This post contains spoilers for the first three acts of Kentucky Route Zero. You’ve been warned!
Until last year, I had never been inside a small-town bar. All I had was the impression of them in my mind, gleaned over time from books, TV, and movies. I imagined them as warm but dingy, with mismatched furniture in the sitting area and an old jukebox in the corner, fairly empty aside from the crowd of local regulars and one or two visitors. But if I had to point to specific passages or scenes from popular culture that gave me this impression, I wouldn’t be able to. The impression was clear, but the sources were hazy.
Chalk this up to the fickle nature of memory. Impressions are usually better remembered than details. But as Kentucky Route Zero‘s third act points out, the devil is in the details.
Take our protagonists’ journey into Xanadu, Donald’s mega-computer, for example. It plays out as a Zork-like adventure game, recreating the tragic events that led to the dissolution of Lula, Joseph, and Donald’s team. Those horrors are just details to Donald, though; he chooses to remember the good times, not the utter dysfunction that plagued his old research team. He’s so desperate to cling onto these memories that he created Xanadu for the purpose of recreating them. But computers don’t lie; they merely compute 1’s and 0’s. So, ironically, Xanadu recreates not the impressions in Donald’s brain, but the cold, hard facts that he doesn’t want to hear. Notice how Donald himself never uses Xanadu; he has an assistant for that purpose. As for players, they experience Xanadu through the eyes of Conway and his gang, not Donald. On some subconscious level, Donald knows that the truth lies in his machine, and for that reason, he stays away from it.
The idea that memories can be painful, even harmful, underpins Kentucky Route Zero’s third act. Conway’s memories of Charlie recall tragedy. Johnny and Junebug’s love song at the tavern is ultimately a sad one, seemingly no matter what options players choose. Even Shannon’s memory of her mother and the bird cage is portrayed as deeply disturbing.

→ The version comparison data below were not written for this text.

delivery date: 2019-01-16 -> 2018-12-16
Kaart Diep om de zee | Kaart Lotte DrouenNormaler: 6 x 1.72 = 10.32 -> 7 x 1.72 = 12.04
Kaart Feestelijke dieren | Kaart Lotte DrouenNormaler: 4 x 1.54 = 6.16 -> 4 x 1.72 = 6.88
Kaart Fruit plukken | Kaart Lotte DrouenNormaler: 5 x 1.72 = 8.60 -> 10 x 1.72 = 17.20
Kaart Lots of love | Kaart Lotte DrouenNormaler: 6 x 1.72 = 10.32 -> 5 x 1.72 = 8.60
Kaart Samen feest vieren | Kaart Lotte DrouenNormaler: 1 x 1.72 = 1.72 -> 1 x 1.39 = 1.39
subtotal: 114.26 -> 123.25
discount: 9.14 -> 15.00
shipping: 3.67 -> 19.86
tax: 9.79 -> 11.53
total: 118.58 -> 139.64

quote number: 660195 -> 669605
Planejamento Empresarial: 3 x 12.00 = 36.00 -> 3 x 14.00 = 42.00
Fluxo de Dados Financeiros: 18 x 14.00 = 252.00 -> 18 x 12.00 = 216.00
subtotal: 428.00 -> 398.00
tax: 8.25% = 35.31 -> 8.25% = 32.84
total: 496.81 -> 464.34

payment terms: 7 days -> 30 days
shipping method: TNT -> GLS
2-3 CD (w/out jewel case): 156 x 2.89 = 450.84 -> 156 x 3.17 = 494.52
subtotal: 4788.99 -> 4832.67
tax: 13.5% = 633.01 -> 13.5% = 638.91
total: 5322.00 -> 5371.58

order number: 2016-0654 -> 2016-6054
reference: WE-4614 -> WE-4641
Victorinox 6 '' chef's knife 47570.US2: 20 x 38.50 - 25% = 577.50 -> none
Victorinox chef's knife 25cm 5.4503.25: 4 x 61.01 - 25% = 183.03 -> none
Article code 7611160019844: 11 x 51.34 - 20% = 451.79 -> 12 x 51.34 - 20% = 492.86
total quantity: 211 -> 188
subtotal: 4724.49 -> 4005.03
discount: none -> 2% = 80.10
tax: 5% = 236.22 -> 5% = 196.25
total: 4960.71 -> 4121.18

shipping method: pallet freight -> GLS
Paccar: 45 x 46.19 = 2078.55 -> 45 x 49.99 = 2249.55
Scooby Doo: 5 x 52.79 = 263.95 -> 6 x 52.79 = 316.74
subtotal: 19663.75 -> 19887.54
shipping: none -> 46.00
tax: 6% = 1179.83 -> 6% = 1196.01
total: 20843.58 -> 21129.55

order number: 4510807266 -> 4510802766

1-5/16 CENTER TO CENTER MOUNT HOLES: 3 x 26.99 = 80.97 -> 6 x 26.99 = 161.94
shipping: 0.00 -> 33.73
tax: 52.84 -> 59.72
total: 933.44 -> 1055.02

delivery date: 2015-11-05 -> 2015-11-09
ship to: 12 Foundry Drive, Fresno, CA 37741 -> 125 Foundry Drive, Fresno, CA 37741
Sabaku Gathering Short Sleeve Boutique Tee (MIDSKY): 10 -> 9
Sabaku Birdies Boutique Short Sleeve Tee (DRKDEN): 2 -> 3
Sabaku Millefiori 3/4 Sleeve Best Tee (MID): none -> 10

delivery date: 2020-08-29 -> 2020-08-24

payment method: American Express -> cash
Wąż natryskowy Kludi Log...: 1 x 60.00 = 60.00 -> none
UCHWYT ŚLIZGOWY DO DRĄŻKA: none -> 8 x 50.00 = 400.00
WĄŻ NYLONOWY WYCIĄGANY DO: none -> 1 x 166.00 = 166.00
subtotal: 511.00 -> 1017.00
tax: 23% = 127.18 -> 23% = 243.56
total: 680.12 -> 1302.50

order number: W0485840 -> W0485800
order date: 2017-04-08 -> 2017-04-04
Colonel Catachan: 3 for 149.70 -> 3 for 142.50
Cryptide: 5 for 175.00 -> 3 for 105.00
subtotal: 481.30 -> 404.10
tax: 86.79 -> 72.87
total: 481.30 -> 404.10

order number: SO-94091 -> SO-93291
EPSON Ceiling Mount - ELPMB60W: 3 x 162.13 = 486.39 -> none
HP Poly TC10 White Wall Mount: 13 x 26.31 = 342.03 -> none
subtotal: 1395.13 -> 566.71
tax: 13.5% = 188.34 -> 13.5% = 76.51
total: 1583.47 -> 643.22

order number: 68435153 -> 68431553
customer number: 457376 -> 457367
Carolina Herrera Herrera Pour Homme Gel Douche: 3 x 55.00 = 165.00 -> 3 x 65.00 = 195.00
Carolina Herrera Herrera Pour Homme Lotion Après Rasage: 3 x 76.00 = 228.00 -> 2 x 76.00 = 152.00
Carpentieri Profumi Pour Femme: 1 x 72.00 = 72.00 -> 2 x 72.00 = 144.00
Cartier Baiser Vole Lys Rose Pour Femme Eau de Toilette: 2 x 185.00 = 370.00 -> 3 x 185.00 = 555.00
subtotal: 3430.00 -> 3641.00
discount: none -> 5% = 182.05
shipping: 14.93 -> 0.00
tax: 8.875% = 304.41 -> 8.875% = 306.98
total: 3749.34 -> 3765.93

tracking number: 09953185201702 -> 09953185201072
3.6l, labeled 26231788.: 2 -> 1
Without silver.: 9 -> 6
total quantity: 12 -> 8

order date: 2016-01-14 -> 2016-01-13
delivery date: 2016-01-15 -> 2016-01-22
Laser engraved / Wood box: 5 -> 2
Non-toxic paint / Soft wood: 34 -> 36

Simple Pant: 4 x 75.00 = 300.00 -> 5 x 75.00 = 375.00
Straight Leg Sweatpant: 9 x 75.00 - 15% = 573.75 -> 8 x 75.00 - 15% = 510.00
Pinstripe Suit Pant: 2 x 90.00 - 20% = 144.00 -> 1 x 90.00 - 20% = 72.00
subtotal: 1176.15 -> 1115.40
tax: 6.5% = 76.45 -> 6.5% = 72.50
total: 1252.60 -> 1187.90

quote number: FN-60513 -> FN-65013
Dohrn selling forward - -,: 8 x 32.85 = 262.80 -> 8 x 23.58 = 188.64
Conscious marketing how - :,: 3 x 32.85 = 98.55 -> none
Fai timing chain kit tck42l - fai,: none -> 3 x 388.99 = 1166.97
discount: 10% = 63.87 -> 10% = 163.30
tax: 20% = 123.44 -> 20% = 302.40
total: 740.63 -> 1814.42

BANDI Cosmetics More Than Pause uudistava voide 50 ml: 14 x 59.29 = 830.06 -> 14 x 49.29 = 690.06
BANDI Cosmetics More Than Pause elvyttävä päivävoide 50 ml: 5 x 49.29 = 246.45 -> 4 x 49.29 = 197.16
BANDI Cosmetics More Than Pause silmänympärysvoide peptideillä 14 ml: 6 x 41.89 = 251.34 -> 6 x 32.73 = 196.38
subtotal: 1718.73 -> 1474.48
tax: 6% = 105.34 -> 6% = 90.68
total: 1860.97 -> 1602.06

I began this set of thoughts by talking about small-town bars for a reason. The gang’s visit to the Lower Depths tavern called to mind my own impressions of small-town bars, drawing from the general pop-cultural consciousness to create the setting, rather than actual small-town bars. In fact, the entire game’s setting is based around players’ impressions of the rural South. Is this actually what Kentucky is like? I have no idea. But it feels like what I think Kentucky should be like.
Thus, Kentucky Route Zero calls its own existence into question. Is it a faithful recreation of rural America, or is it just purposely playing off our impressions? Even its entire plot is up for debate. At the end of their journey through Xanadu, Conway and the gang see Xanadu itself on the screen. If they kept playing, would they be able to see their own reality reflected back and them? And how would it conflict with their perceptions and impressions of reality?
If Act II argued in favour of the preservation of space, Act III argues against it. Act II argued that spaces are imbued with history, which is lost when they are repurposed. However, Act III shows us that memory is fallible and suffers from subjectivity. If this is true, then the history with which spaces are imbued is based on impressions rather than facts, and it may not be worth preserving.
Thus, the Bureau of Reclaimed Spaces serves an important function. When emotion and sentiment get in the way, it behaves like Xanadu and gives the cold, hard facts, reminding us of what we subconsciously know: repurposing is not only efficient; it is truthful. And in a world of underground highways, giant eagles, and underground shipping operations, truth can be hard to find.